Given records:
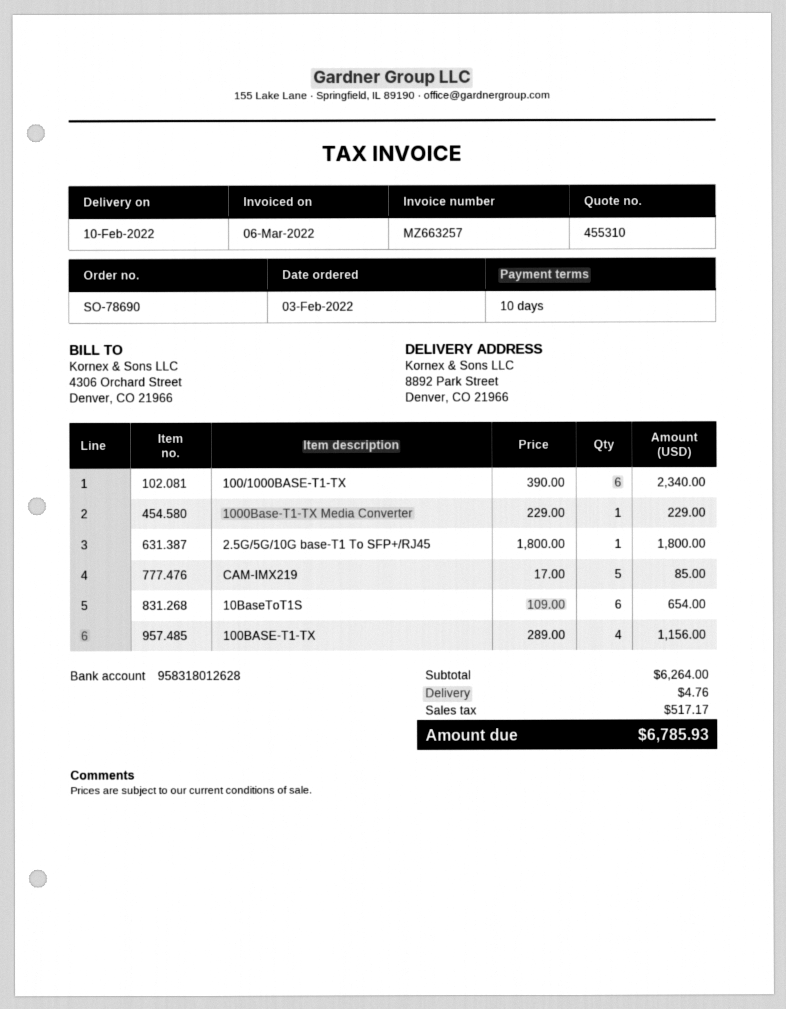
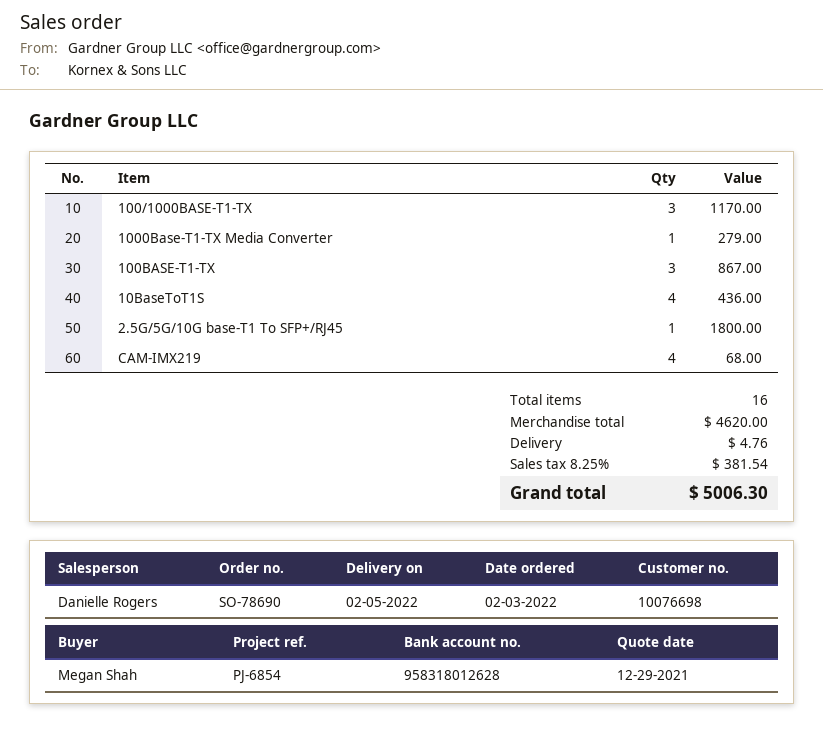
delivery date: 2022-02-10 -> 2022-02-05
100/1000BASE-T1-TX: 6 for 2340.00 -> 3 for 1170.00
1000Base-T1-TX Media Converter: 1 for 229.00 -> 1 for 279.00
CAM-IMX219: 5 for 85.00 -> 4 for 68.00
10BaseToT1S: 6 for 654.00 -> 4 for 436.00
100BASE-T1-TX: 4 for 1156.00 -> 3 for 867.00
subtotal: 6264.00 -> 4620.00
tax: 517.17 -> 381.54
total: 6785.93 -> 5006.30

What to work on:
Set down, unchanged, the line that contains "100BASE-T1-TX: 4 for 1156.00 -> 3 for 867.00" together with every later line in the records, through the last one.

Written response:
100BASE-T1-TX: 4 for 1156.00 -> 3 for 867.00
subtotal: 6264.00 -> 4620.00
tax: 517.17 -> 381.54
total: 6785.93 -> 5006.30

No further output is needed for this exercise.